- _REQUIRED WORK_
How many lines in the records below contain the word "align"? State that number and nothing more.

- _INFORMATION SHOWN_
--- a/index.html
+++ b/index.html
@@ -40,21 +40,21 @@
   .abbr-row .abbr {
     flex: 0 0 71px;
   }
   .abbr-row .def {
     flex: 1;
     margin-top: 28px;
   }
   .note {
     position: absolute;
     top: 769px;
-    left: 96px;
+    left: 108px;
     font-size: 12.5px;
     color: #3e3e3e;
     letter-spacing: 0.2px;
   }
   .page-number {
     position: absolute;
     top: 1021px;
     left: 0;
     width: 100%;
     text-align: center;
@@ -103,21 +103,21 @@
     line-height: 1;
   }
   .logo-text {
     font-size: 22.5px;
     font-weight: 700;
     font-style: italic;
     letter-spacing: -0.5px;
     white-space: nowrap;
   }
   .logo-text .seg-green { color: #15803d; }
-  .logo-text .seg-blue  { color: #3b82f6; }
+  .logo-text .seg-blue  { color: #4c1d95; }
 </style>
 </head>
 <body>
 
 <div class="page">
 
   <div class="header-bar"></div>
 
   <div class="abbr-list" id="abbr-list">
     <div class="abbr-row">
* * *
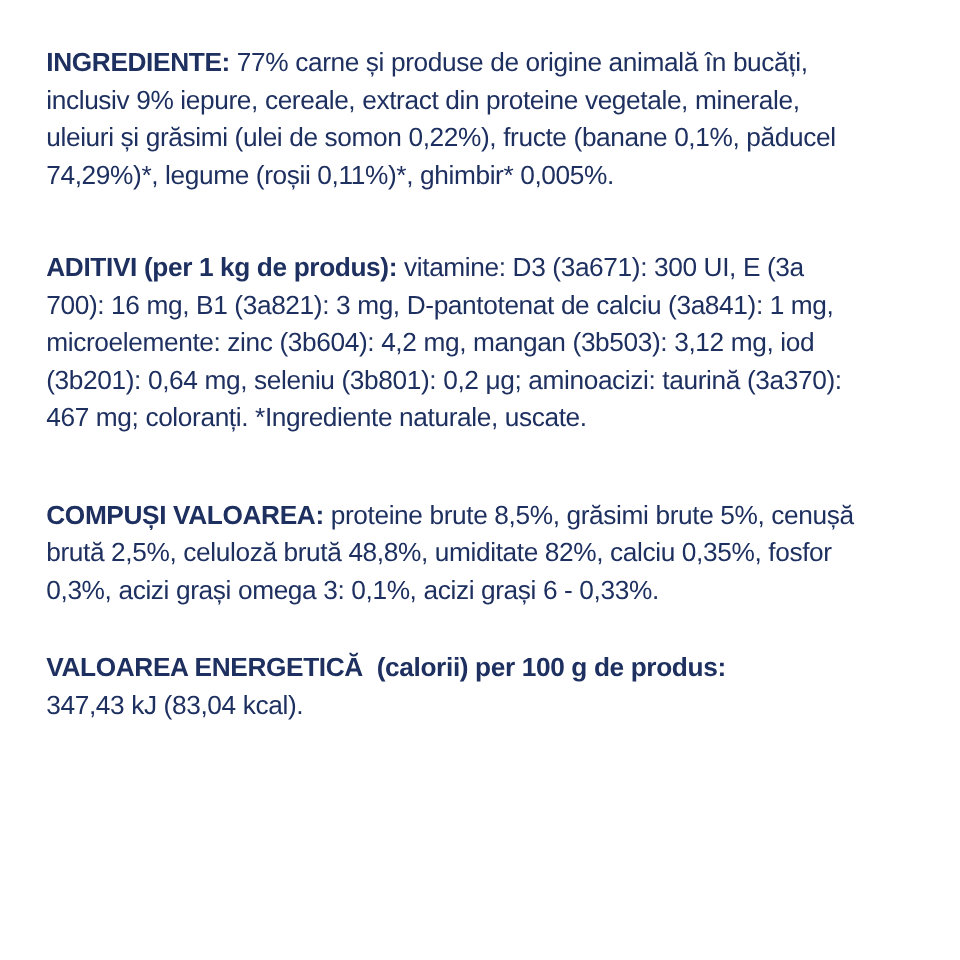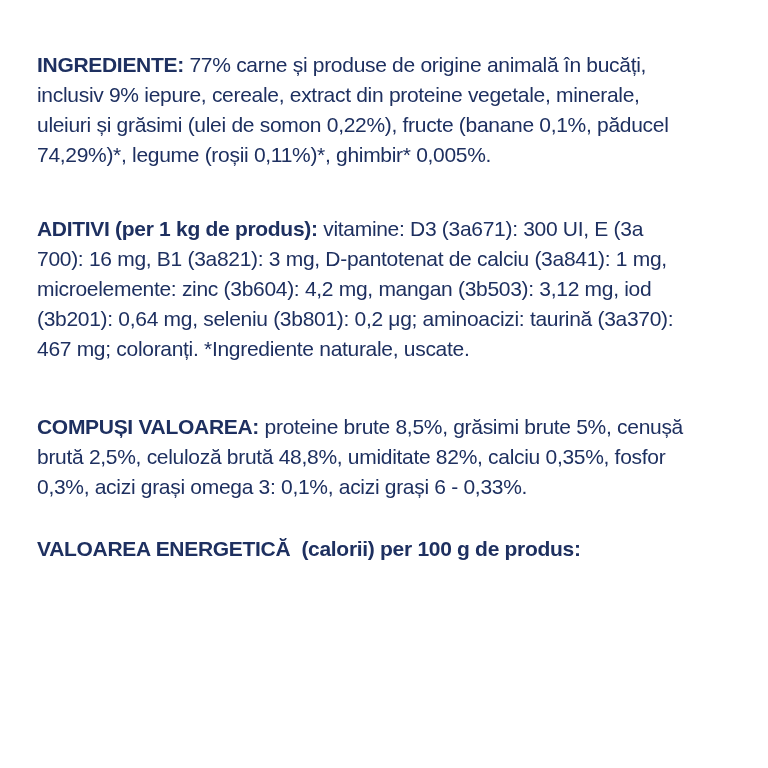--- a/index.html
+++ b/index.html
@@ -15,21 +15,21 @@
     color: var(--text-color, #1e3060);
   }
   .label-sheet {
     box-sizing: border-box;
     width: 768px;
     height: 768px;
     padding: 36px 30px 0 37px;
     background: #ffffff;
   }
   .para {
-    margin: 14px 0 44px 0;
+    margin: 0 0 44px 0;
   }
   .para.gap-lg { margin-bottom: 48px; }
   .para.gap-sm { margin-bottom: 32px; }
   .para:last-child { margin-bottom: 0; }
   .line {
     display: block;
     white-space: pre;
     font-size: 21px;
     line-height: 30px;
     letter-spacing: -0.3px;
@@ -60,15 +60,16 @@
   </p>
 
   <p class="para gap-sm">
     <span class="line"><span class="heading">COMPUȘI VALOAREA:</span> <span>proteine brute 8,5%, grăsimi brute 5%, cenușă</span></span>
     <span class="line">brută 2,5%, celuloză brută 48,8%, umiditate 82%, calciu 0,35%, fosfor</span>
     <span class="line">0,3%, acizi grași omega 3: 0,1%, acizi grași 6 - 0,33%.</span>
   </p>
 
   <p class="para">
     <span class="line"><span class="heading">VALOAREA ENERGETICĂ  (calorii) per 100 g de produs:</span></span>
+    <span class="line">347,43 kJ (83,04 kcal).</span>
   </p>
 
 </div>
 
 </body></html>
---
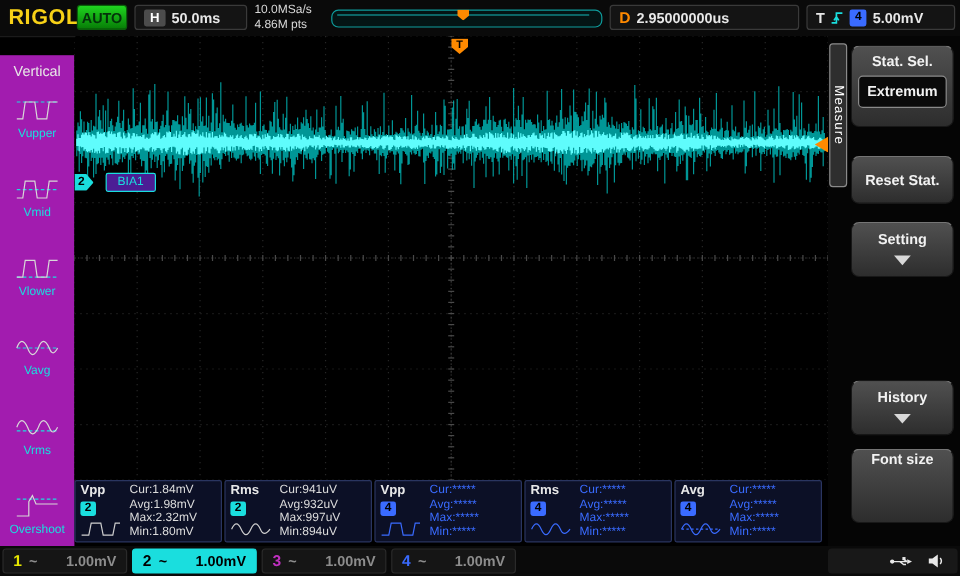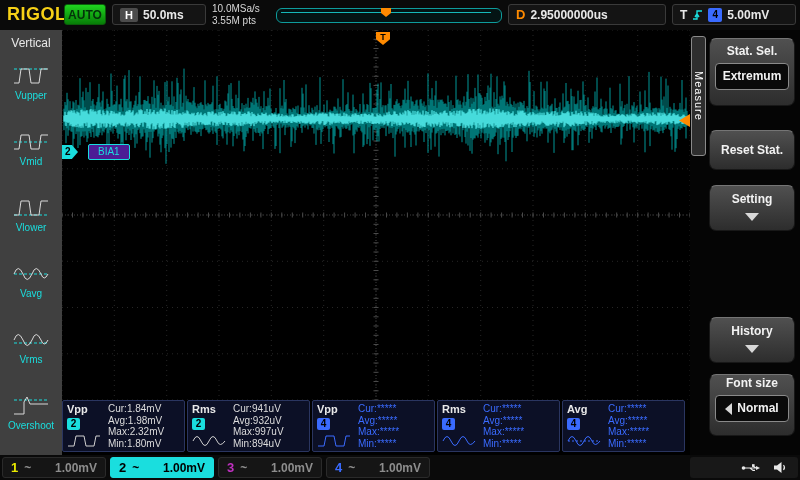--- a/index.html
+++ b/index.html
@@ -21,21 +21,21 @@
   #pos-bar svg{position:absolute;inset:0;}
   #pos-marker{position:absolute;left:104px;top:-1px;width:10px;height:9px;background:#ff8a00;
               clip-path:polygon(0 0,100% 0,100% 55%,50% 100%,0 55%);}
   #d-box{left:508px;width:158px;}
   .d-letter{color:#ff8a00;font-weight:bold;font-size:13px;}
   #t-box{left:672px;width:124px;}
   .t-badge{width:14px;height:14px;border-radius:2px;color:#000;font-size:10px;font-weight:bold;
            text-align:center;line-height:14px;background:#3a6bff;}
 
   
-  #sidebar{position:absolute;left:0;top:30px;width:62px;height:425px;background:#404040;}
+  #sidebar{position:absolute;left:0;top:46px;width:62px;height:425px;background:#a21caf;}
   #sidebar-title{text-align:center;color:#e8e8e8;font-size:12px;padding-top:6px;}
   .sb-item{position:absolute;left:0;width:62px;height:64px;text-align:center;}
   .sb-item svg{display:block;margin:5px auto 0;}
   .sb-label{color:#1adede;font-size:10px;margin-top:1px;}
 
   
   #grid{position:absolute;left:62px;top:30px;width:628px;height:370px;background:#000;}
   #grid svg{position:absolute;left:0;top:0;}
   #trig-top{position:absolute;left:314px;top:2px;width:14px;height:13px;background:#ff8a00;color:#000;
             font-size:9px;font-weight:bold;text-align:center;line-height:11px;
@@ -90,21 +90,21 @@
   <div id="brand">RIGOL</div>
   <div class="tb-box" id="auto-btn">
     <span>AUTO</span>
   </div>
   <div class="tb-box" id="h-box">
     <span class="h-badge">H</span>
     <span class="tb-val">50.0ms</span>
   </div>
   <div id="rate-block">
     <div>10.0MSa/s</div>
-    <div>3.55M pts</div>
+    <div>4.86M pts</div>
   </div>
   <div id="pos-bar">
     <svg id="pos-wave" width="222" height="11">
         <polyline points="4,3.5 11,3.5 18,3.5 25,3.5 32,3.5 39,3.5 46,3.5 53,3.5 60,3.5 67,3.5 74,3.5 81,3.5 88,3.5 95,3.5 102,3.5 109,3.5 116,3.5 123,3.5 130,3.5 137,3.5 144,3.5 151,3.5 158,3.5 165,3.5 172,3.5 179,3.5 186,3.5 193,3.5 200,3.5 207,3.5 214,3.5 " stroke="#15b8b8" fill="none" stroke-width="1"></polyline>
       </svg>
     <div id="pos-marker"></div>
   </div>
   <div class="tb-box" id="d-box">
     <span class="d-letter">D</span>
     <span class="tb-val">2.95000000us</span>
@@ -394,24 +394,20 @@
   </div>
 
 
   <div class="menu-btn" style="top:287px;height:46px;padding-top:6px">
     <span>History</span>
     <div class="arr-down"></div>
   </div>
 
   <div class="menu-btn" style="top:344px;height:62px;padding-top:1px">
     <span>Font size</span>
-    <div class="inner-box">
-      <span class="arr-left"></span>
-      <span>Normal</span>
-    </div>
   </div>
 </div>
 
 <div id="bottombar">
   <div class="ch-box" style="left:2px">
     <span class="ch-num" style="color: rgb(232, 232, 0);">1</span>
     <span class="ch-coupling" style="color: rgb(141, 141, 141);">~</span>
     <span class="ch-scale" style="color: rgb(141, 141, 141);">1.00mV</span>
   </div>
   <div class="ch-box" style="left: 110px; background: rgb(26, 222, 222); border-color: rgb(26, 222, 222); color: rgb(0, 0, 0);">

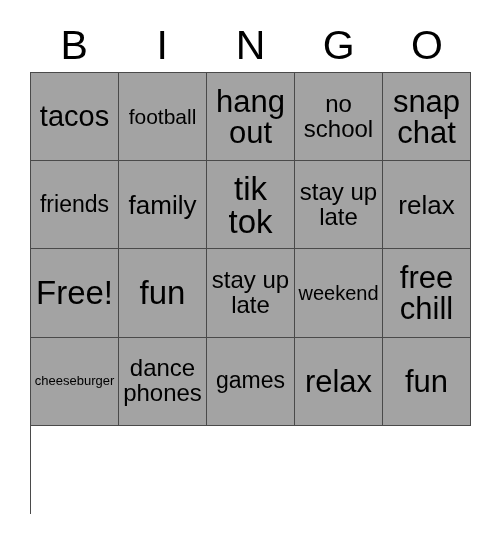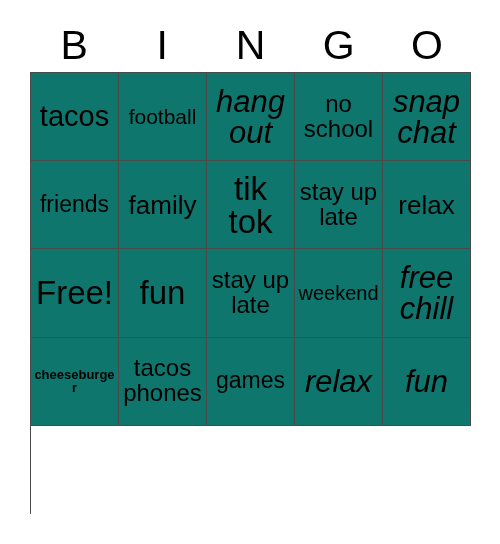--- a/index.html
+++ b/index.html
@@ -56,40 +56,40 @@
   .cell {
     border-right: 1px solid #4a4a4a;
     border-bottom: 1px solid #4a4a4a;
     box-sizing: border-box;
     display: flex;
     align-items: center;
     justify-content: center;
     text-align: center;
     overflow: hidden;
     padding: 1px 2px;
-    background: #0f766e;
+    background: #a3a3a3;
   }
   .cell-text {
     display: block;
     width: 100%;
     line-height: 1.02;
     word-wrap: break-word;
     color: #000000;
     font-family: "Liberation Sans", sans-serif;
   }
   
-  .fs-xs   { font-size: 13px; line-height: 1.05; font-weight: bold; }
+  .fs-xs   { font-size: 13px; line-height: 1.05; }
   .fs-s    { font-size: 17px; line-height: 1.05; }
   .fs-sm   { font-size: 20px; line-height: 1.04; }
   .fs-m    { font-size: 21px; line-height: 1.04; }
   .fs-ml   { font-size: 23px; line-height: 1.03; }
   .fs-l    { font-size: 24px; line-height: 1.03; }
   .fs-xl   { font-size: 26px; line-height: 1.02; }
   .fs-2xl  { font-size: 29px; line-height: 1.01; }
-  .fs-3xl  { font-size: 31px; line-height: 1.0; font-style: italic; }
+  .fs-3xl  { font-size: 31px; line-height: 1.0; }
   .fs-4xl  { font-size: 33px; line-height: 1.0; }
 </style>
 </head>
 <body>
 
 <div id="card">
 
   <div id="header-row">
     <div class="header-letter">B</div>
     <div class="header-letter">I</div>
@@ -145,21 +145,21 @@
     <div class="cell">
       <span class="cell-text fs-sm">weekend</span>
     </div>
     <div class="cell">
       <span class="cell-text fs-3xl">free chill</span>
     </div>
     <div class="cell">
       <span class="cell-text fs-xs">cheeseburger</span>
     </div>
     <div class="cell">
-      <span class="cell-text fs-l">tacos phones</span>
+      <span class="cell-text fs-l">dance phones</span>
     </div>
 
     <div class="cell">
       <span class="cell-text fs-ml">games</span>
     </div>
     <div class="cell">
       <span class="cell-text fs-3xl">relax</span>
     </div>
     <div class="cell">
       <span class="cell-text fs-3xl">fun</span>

- _EXERCISE RESPONSE_
7